Task statement: Go through the data and count the lines holding the string "padding". Write only the number.

Web page edit records:
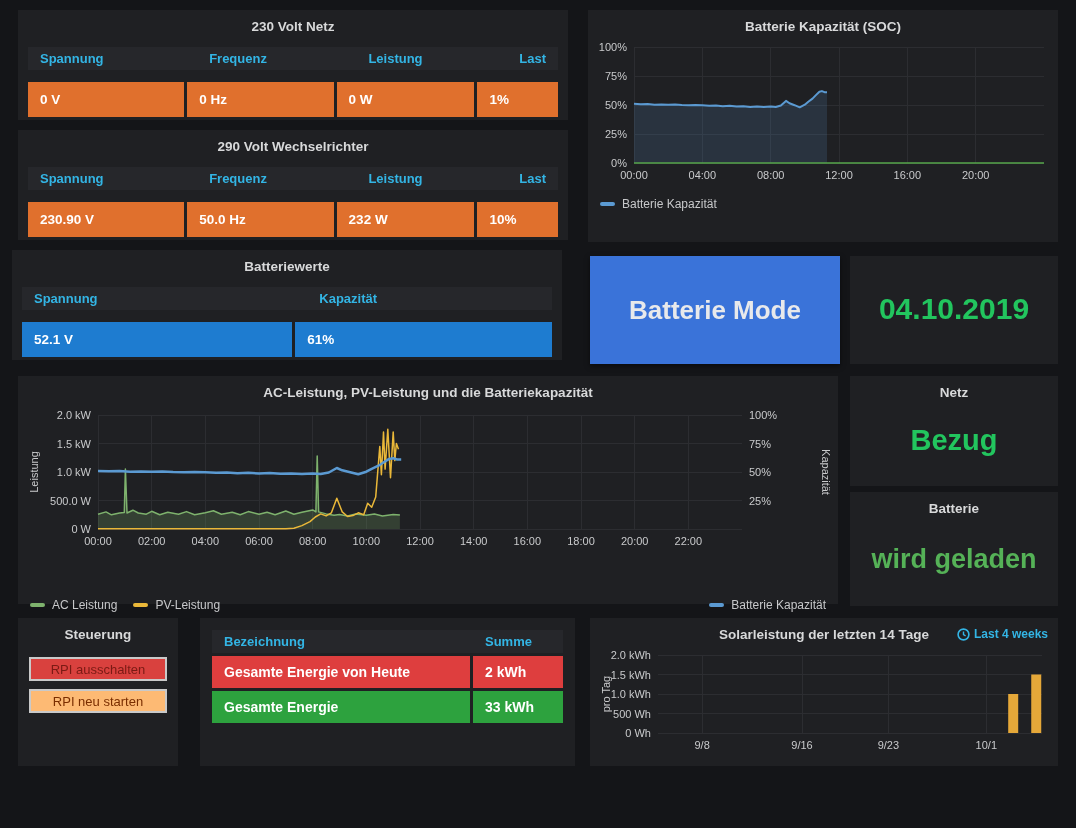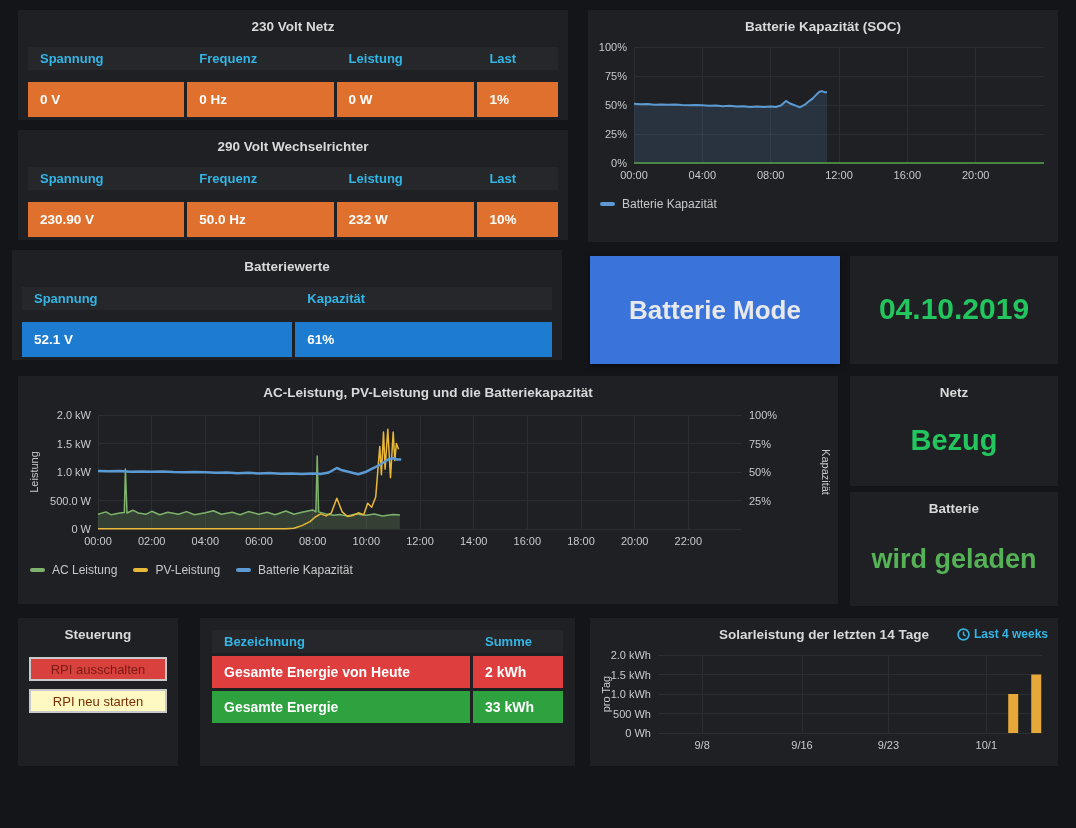--- a/index.html
+++ b/index.html
@@ -11,7 +11,7 @@
 
   
   .vtable { margin:0 10px; }
-  .thead  { display:flex; background:#26272b; margin-top:6px; }
+  .thead  { display:flex; background:#26272b; margin-top:6px;gap:12px; }
   .th { font-size:13px; font-weight:700; color:#33b5e5; padding:4px 12px; }
   .vrow { display:flex; margin-top:12px; }
   .vcell { color:#ffffff; font-size:13.5px; font-weight:700; padding:10px 12px; }

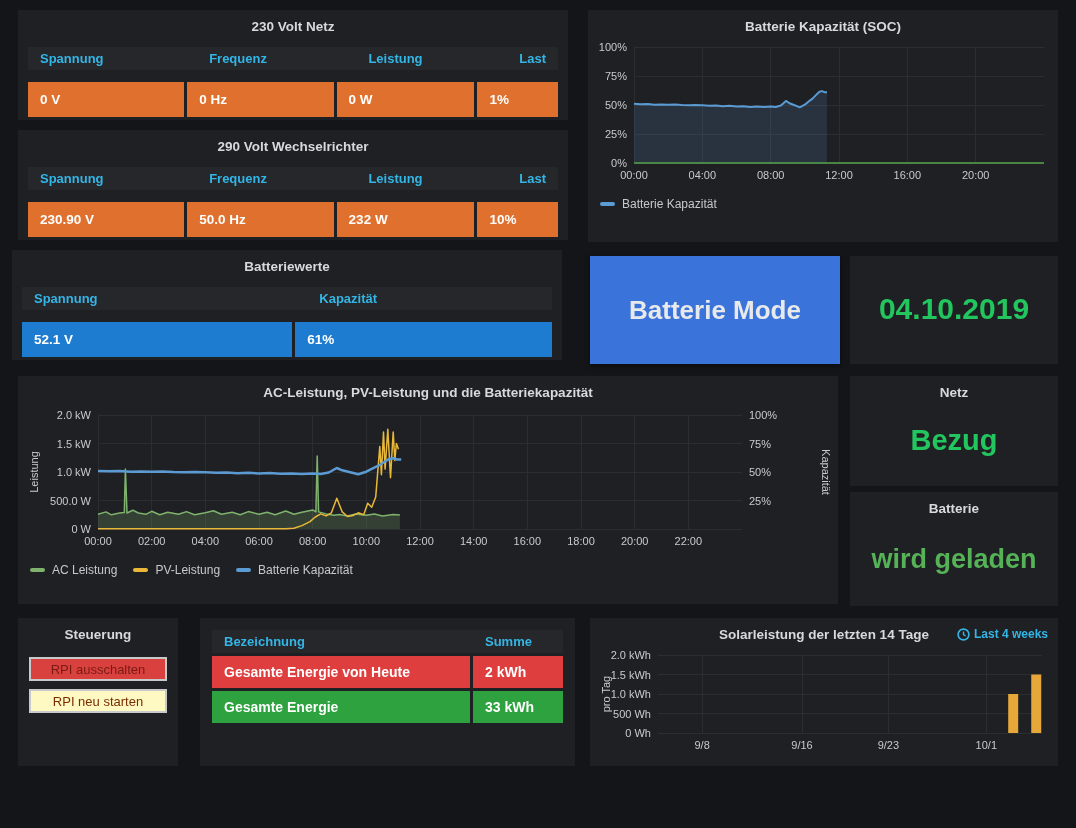--- a/index.html
+++ b/index.html
@@ -202,7 +202,7 @@
         <polyline points="72.0,121.8 259.8,121.8 267.9,121.3 275.9,118.6 284.0,114.6 289.3,110.0 294.7,106.9 300.1,108.9 305.4,105.8 310.8,91.2 316.2,104.9 321.6,109.5 326.9,108.6 332.3,105.8 337.7,107.8 341.7,96.3 345.7,100.3 349.7,90.1 353.8,39.4 355.4,67.8 357.5,25.1 359.1,62.1 361.8,22.3 364.5,70.7 367.2,25.1 368.8,53.6 370.4,36.5 372.5,42.2" fill="none" stroke="#eab839" stroke-width="1.5" stroke-linejoin="round"></polyline>
         <polyline points="72.0,63.9 82.7,64.3 93.5,64.1 104.2,64.7 114.9,64.4 125.7,64.8 136.4,64.5 147.1,65.0 157.9,65.2 168.6,65.0 179.3,65.2 190.1,65.7 200.8,65.5 211.5,66.3 222.3,65.8 233.0,66.5 243.7,66.1 254.5,66.8 265.2,66.6 275.9,66.9 286.7,66.6 294.7,66.9 302.8,65.5 310.8,61.0 316.2,63.3 324.2,65.2 332.3,67.3 340.3,64.7 345.7,61.8 352.4,58.7 357.8,55.3 363.1,51.9 367.2,51.3 371.2,52.5 375.2,52.5" fill="none" stroke="#5b9ad2" stroke-width="2.5" stroke-linejoin="round"></polyline>
       </svg>
-    <div class="legend" style="">
+    <div class="legend" style="justify-content:space-between;margin-top:35px;">
       <span style="display:flex;">
         <span class="item">
           <span class="chip chip-ac"></span>

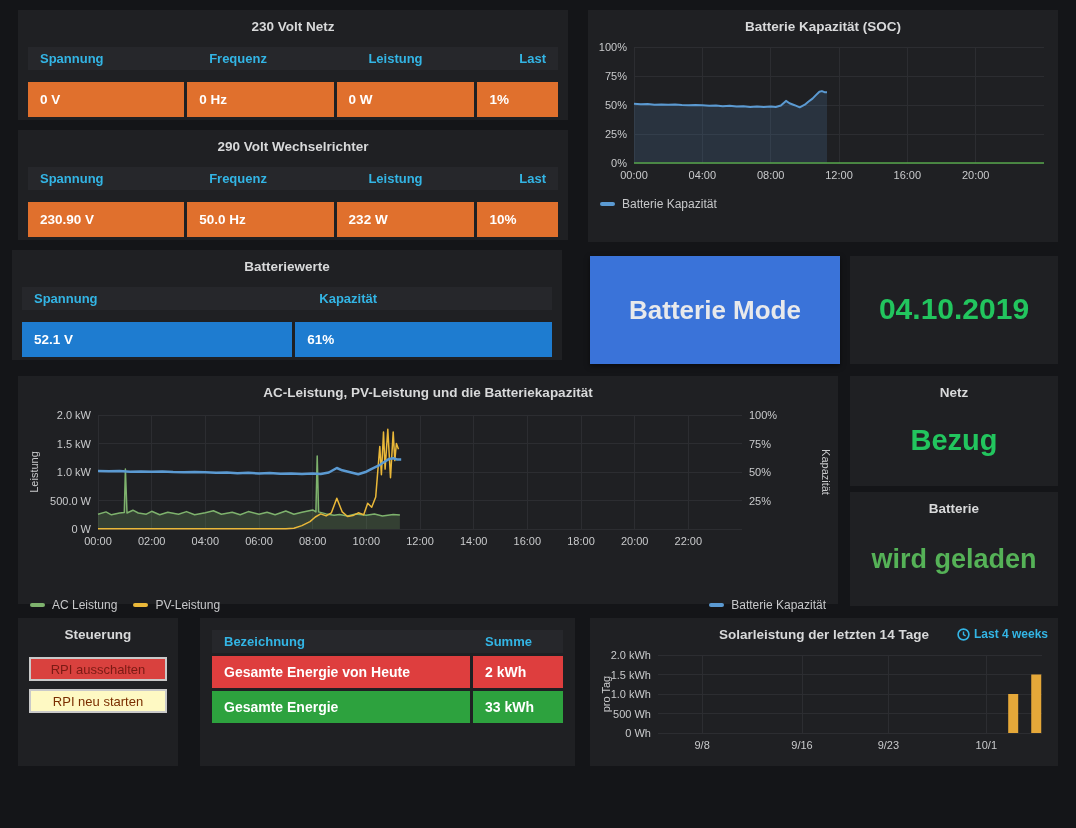--- a/index.html
+++ b/index.html
@@ -33,7 +33,7 @@
   .ctl-btn { display:block; margin:8px auto 0; width:138px; height:24px; font-size:13px; font-weight:400;
              font-family:"Liberation Sans",sans-serif; border:2px solid #c9c9c9; cursor:pointer; }
   .ctl-red { background:#d9413e; color:#7a1a14; }
-  .ctl-org { background:#fef9c3; color:#7a2e00; }
+  .ctl-org { background:#fdba74; color:#7a2e00; }
 
   
   .etable { margin:0 12px; }

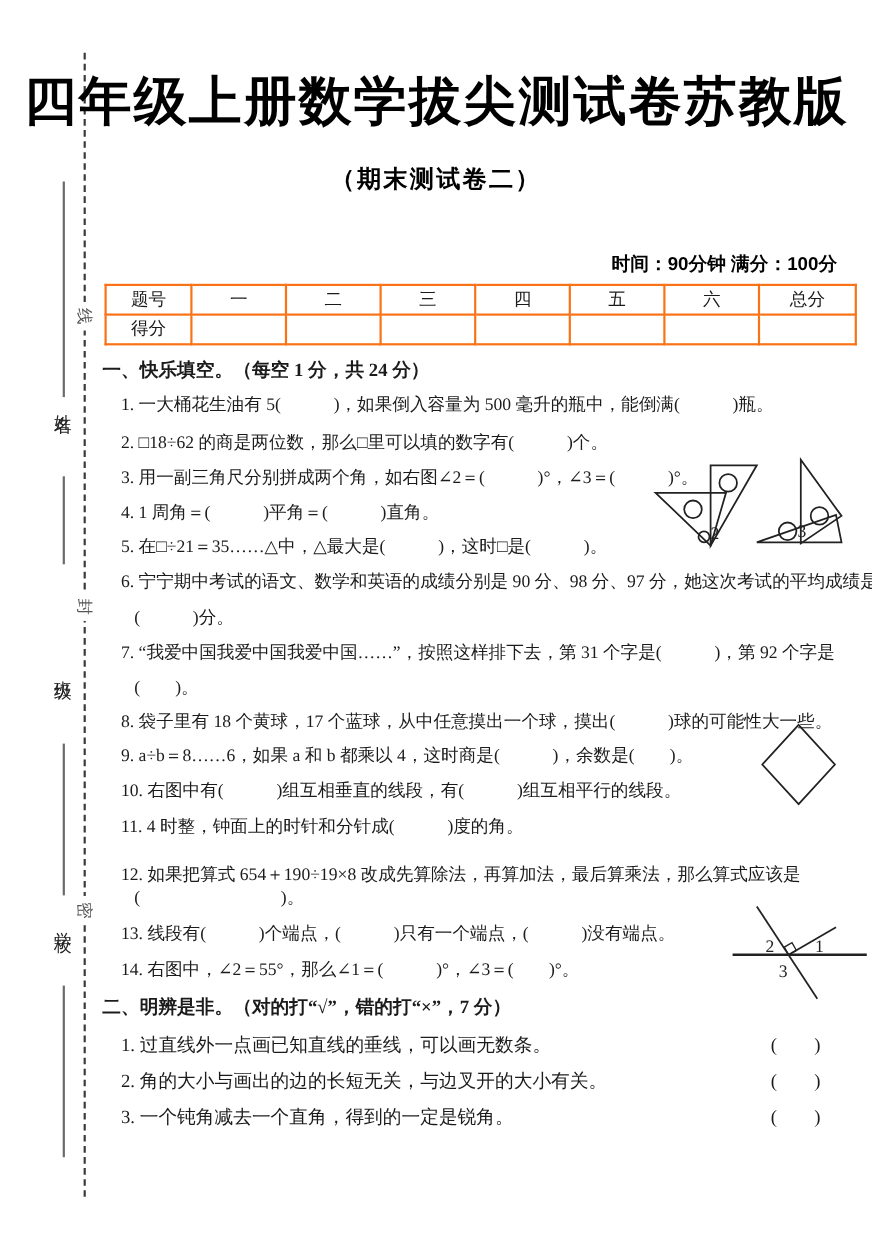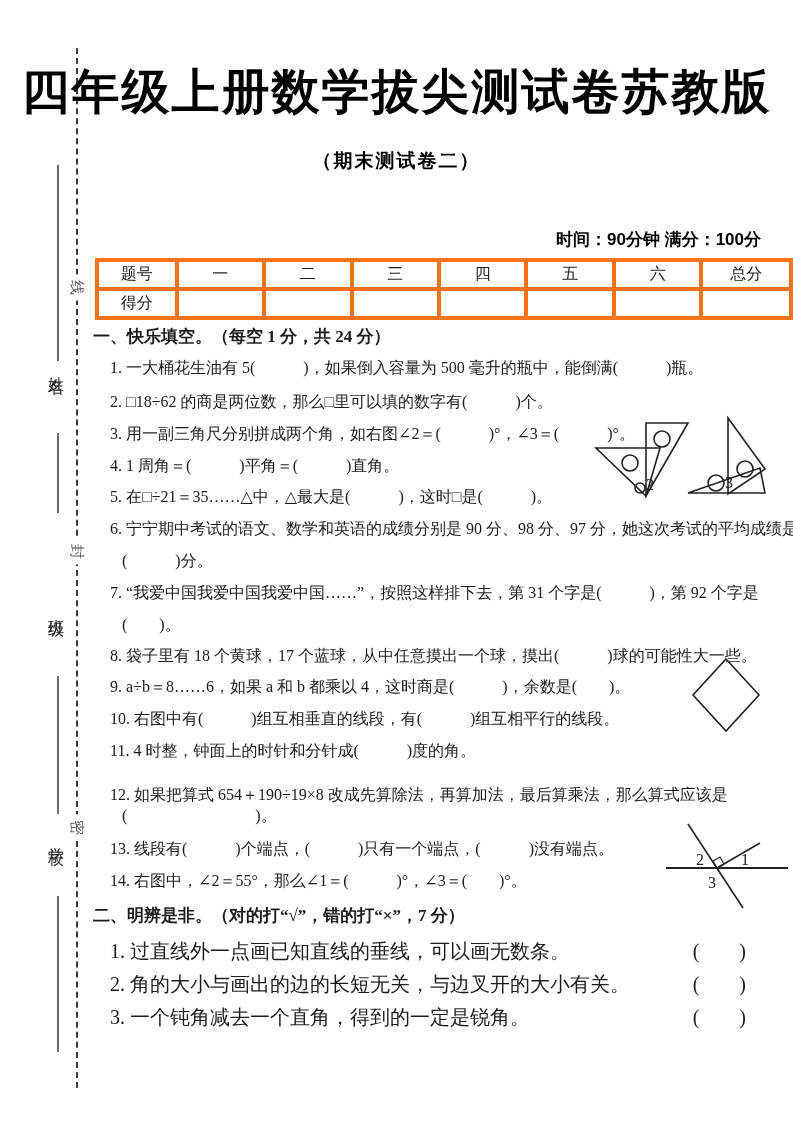--- a/index.html
+++ b/index.html
@@ -39,7 +39,7 @@
   .subtitle{
     position:absolute;left:0;right:0;top:148px;text-align:center;
     font-family:"Liberation Sans","DejaVu Sans",sans-serif;
-    font-weight:bold;font-size:19px;letter-spacing:2px;color:#000;
+    font-weight:bold;font-size:22px;letter-spacing:2px;color:#000;
   }
   .meta{
     position:absolute;right:32px;top:228px;

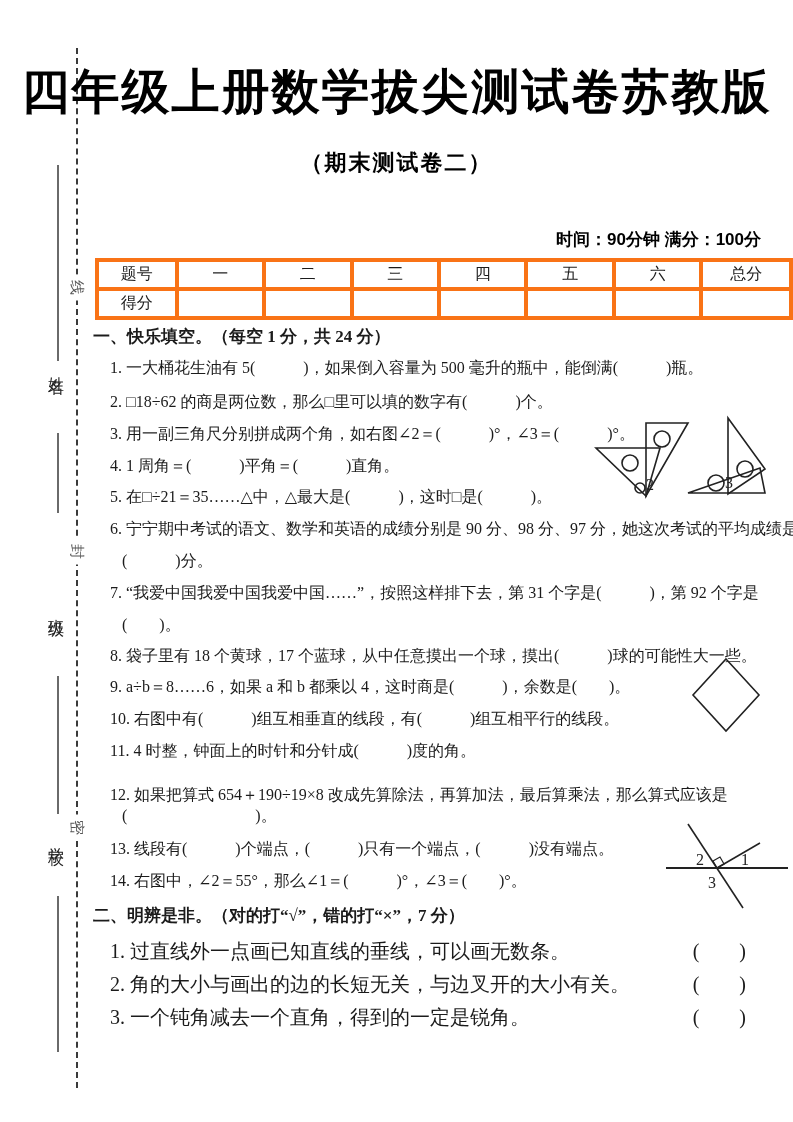--- a/index.html
+++ b/index.html
@@ -52,7 +52,7 @@
     border-collapse:collapse;table-layout:fixed;
   }
   table.score td{
-    border:4px solid #f97316;height:25px;text-align:center;
+    border:2px solid #f97316;height:25px;text-align:center;
     font-size:16px;padding:0;
   }
   td.c0{width:76px;} td.cn{width:84px;} td.ct{width:86px;}

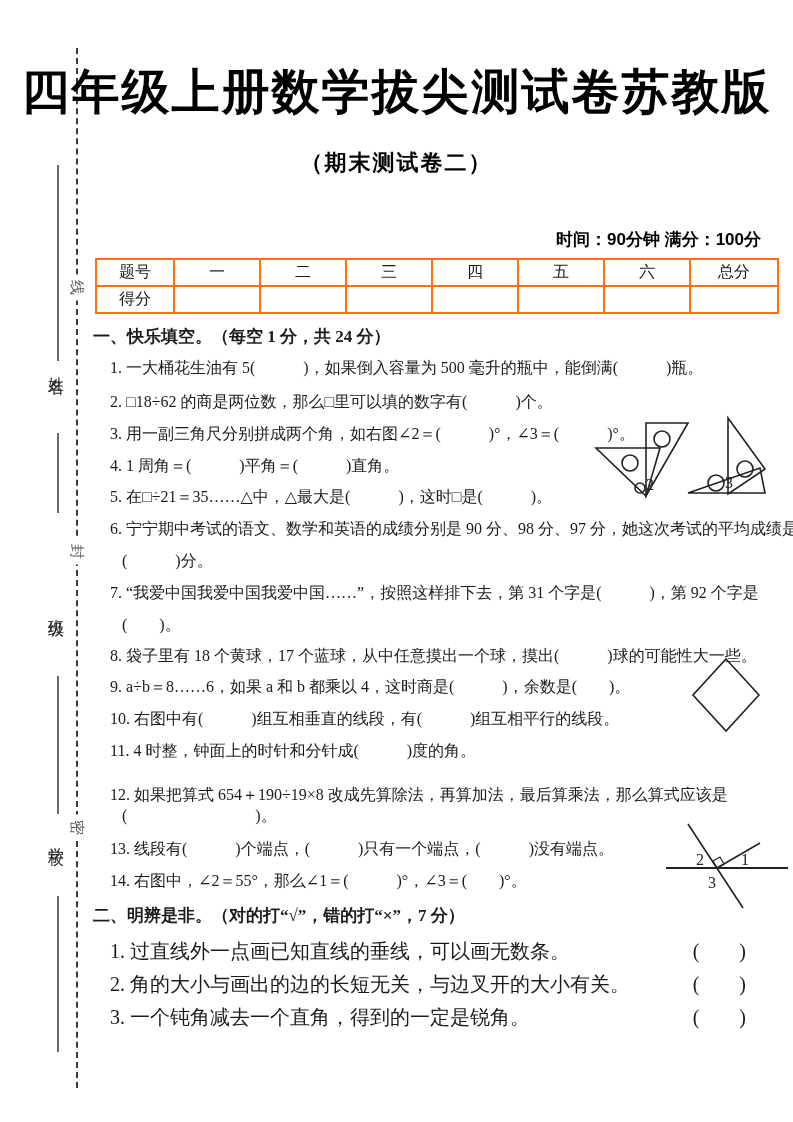--- a/index.html
+++ b/index.html
@@ -66,7 +66,7 @@
   .tf-row{
     position:absolute;left:110px;width:636px;
     display:flex;justify-content:space-between;
-    font-size:20px;white-space:nowrap;color:#1b1b1b;
+    font-size:17px;white-space:nowrap;color:#1b1b1b;
   }
   
   .fig{position:absolute;}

Result: 3